The ESSO confirms that ageing coal-burning power stations pose a threat to the reliability of the nation’s electricity supply. The problem is reported to be particularly acute in Victoria, which relies on what are believed to be the oldest and most polluting coal-burning power stations in the country.
Clean Energy Council Chief Executive Kane Thornton said the AEMO report identified significant challenges as a result of the increased withdrawal and reliability issues for ageing coal-fired power plants, combined with a lack of policy to encourage new investment in generation into the future.
“The older Australia’s coal plants get, the less reliable they are. The answer isn’t to keep the oldest, least reliable plants open as long as we can — it’s to replace them as fast as possible with renewable energy and storage technology which can do exactly what our old power plants can do, but cleaner, cheaper and more reliably,” he said.
“Without policy certainty to ensure investments in our energy system are made efficiently where they are most needed, we are left with using emergency measures to keep the power on over the hottest parts of summer. We need policy that will encourage new clean energy projects to be built before the old coal plants close — not leave us scrambling after they have already closed down.”

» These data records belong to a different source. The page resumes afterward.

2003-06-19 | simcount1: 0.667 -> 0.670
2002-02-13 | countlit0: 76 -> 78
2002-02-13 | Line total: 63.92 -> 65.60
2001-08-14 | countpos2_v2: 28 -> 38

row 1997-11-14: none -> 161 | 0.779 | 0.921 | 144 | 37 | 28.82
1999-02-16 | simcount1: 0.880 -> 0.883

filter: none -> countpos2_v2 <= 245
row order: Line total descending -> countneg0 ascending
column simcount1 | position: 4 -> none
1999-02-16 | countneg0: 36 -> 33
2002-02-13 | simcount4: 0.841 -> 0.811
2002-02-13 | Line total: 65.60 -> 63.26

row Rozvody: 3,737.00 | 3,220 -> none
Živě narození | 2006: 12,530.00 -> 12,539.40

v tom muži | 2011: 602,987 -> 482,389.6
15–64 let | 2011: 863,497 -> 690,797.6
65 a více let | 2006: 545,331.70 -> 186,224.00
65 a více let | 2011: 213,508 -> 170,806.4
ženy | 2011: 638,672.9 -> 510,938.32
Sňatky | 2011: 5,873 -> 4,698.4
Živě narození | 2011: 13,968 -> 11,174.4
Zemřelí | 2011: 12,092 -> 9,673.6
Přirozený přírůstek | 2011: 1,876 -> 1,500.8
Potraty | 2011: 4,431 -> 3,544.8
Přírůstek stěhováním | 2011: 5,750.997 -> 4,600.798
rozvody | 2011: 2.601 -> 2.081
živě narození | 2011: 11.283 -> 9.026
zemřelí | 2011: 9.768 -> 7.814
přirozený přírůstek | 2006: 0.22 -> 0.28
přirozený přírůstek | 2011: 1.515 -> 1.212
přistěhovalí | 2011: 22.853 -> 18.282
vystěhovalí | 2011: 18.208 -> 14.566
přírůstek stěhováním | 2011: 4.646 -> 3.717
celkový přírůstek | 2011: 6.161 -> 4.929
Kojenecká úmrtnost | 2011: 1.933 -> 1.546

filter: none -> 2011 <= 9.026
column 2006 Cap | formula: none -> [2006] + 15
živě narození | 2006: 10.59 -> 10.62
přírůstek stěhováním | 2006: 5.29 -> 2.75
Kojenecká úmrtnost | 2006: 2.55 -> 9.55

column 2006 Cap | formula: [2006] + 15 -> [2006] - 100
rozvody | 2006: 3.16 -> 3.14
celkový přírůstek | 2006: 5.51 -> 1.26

Environment Victoria CEO Jono La Nauze said, “Building more renewables and storage is the fastest and most affordable way to meet our energy needs and have a resilient grid. This is particularly important as ageing and polluting coal-burning power stations continue to conk out in the heat,” he said.
“Victoria is legislating a 50% renewable energy target by 2030. Our state is installing clean energy, cutting pollution, upgrading the grid, lowering prices and creating jobs.”
Last summer, Victoria’s power outages were caused by unreliable coal power stations shutting down in the heat or being switched off for maintenance during a heatwave. Yallourn, described as Australia’s dirtiest power station, is also the second least reliable, with 26 outages in the last 18 months. Loy Yang A, the most unreliable power station, had 29 outages.
“The biggest threat to energy security is climate change,” noted La Nauze. “Our ageing coal- and gas-powered energy infrastructure keeps failing and breaking down in the heat.
“As global temperatures increase, extreme weather events and heatwaves will occur more frequently, putting our energy and other critical systems at risk. We must act decisively to cut climate pollution and prevent the worst impacts of global warming.”
Dan Agnew, Managing Director at Eaton, said, “The AEMO report is an important reminder for Australian businesses to check they have disaster recovery plans and backup power systems in place to ensure critical systems and data are backed up in the event of a blackout.
“Earlier this year, Eaton’s Annual Blackout Tracker report found that 1.1 million Australians were affected by blackouts in 2018 — with weather, such as extreme heat, being one of the key drivers of blackouts.
“Blackouts can result in costly downtime and productivity. We urge business leaders to start preparing now before the summer.
“Disaster recovery plans should be reviewed regularly and factor in cybersecurity threats, especially as businesses take advantage of new IoT technologies enabled by the rollout of 5G,” Agnew said.
AEMO Managing Director and CEO Audrey Zibelman said the report highlights the need for urgent action, planning and investment in the sector to deliver affordable and reliable electricity supply, particularly during the summer period.
“AEMO has already commenced work with the industry throughout the NEM [National Energy Market] and is working closely with governments to prepare for this summer by securing additional resources to meet peak summer demands. However, while expected and allowed for under current rules, we are finding this type of reactive action is imposing higher costs on consumers and risks to reliability which are not sustainable over the longer term,” Zibelman said.
“A more measured course is to take a number of deliberate actions that address the challenges of our ageing coal fleet and which meet the need for secure and dispatchable supply, whilst also taking advantage of Australia’s natural resources. We need to harness all the resources we have in the system, together with the opportunities that come with the technological advances occurring in the industry to meet current and future energy demands at the lowest cost possible,” she said.
AEMO has identified several actions that should be taken to avoid consumer exposure to an unreasonable level of risk of involuntary load shedding during peak summer periods, some of which are currently underway.